#### Exercise brief:
Beginning with the line that mentions "[713,246,891,269] [491,281,592,303] 지급대기, 지급완료, 지급실패로", reproduce every line through the last line of the entries, exactly, and only those.

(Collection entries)
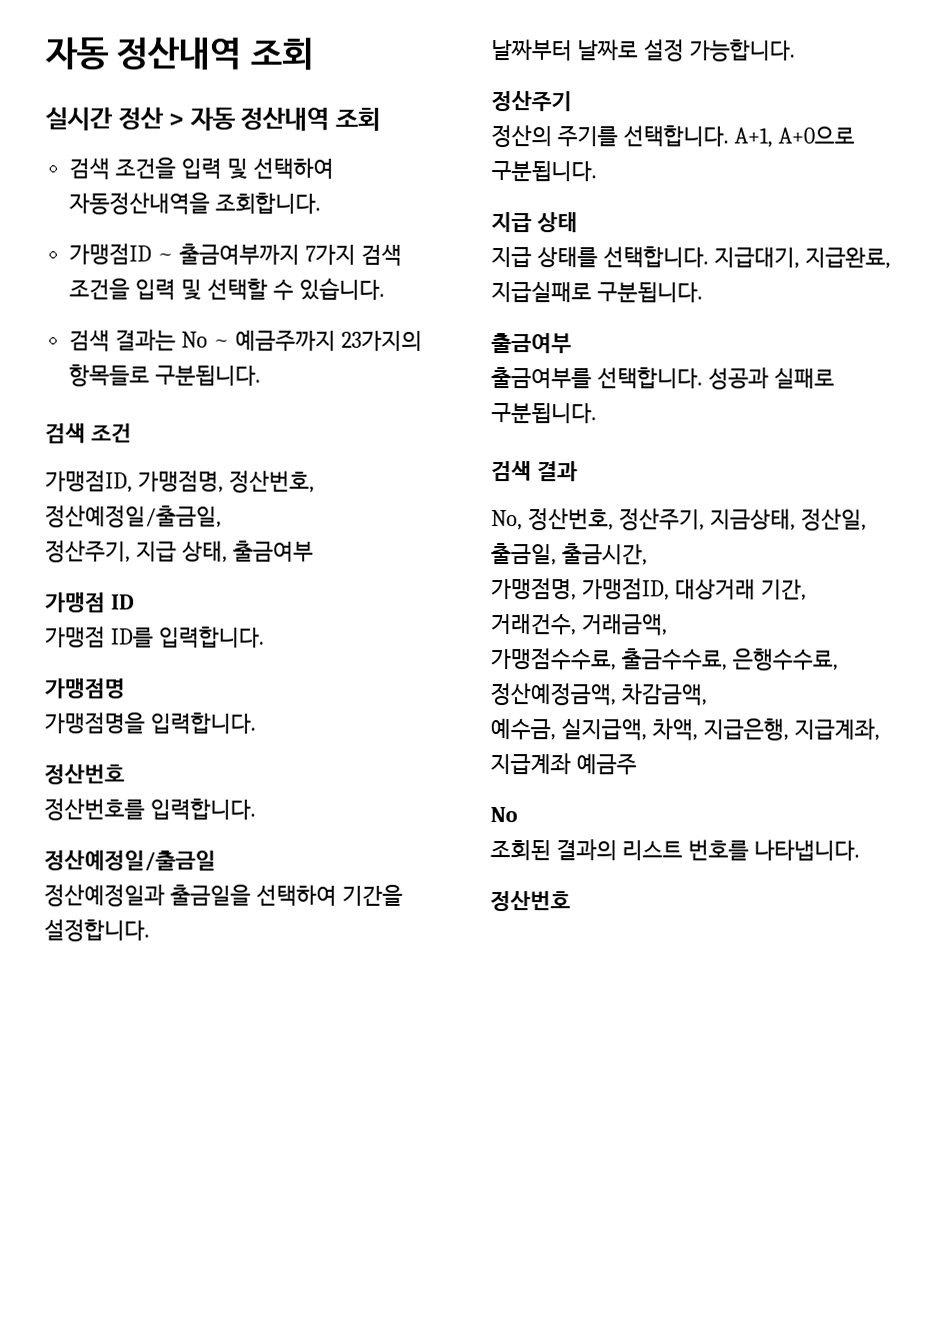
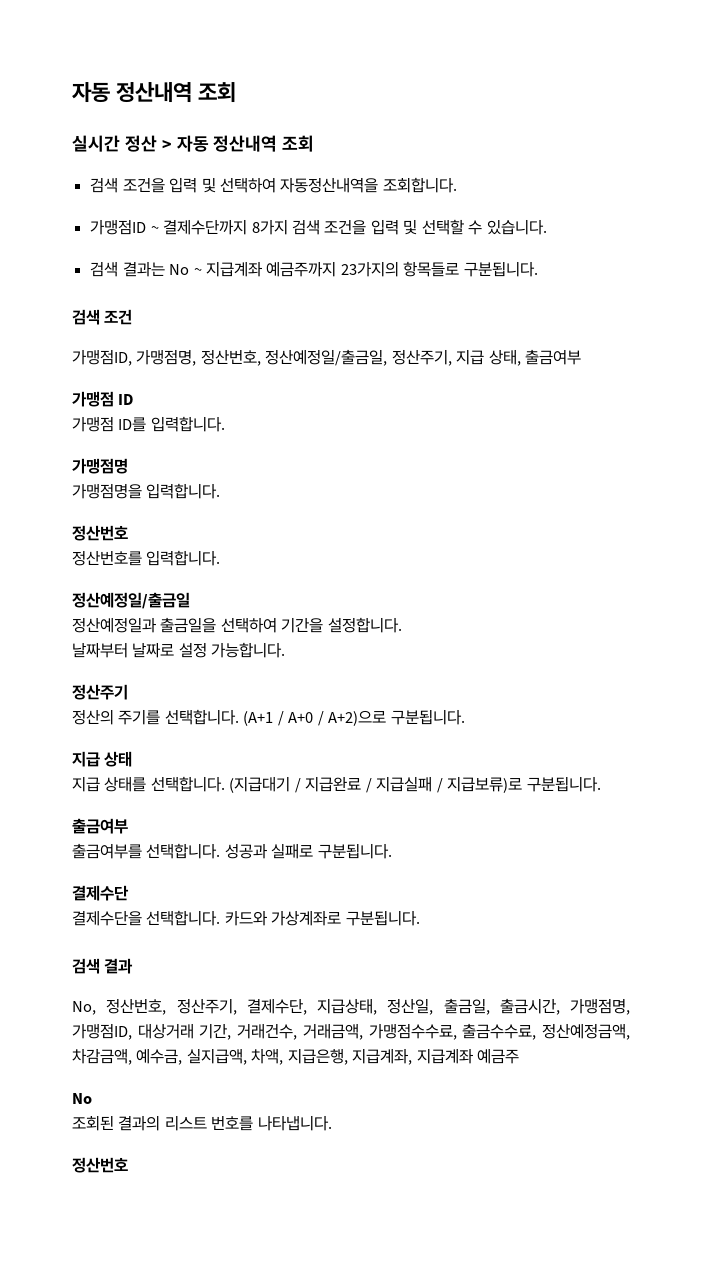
[179,243,357,265] 출금여부까지 7가지 -> [163,219,288,235] 결제수단까지 8가지
(231, 343) none -> [205,261,262,277] 지급계좌
(222, 516) // -> (388, 357) none
[733,126,855,148] A+1, A+0으로 -> [243,710,387,726] (A+1 / A+0 / A+2)으로
[713,246,891,269] [491,281,592,303] 지급대기, 지급완료, 지급실패로 -> [229,776,523,793] (지급대기 / 지급완료 / 지급실패 / 지급보류)로
(597, 413) none -> [72,885,129,901] [72,910,420,926] // 결제수단 // 결제수단을 선택합니다. 카드와 가상계좌로 구분됩니다.
[709,508,796,531] 지금상태, -> [246,998,377,1015] 결제수단, 지급상태,
(648, 554) // -> (560, 1006) none
(668, 625) // -> (363, 1031) none
[731,648,839,671] 은행수수료, -> (537, 1031) none
(707, 694) // -> (132, 1056) none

#### Response below:
[713,246,891,269] [491,281,592,303] 지급대기, 지급완료, 지급실패로 -> [229,776,523,793] (지급대기 / 지급완료 / 지급실패 / 지급보류)로
(597, 413) none -> [72,885,129,901] [72,910,420,926] // 결제수단 // 결제수단을 선택합니다. 카드와 가상계좌로 구분됩니다.
[709,508,796,531] 지금상태, -> [246,998,377,1015] 결제수단, 지급상태,
(648, 554) // -> (560, 1006) none
(668, 625) // -> (363, 1031) none
[731,648,839,671] 은행수수료, -> (537, 1031) none
(707, 694) // -> (132, 1056) none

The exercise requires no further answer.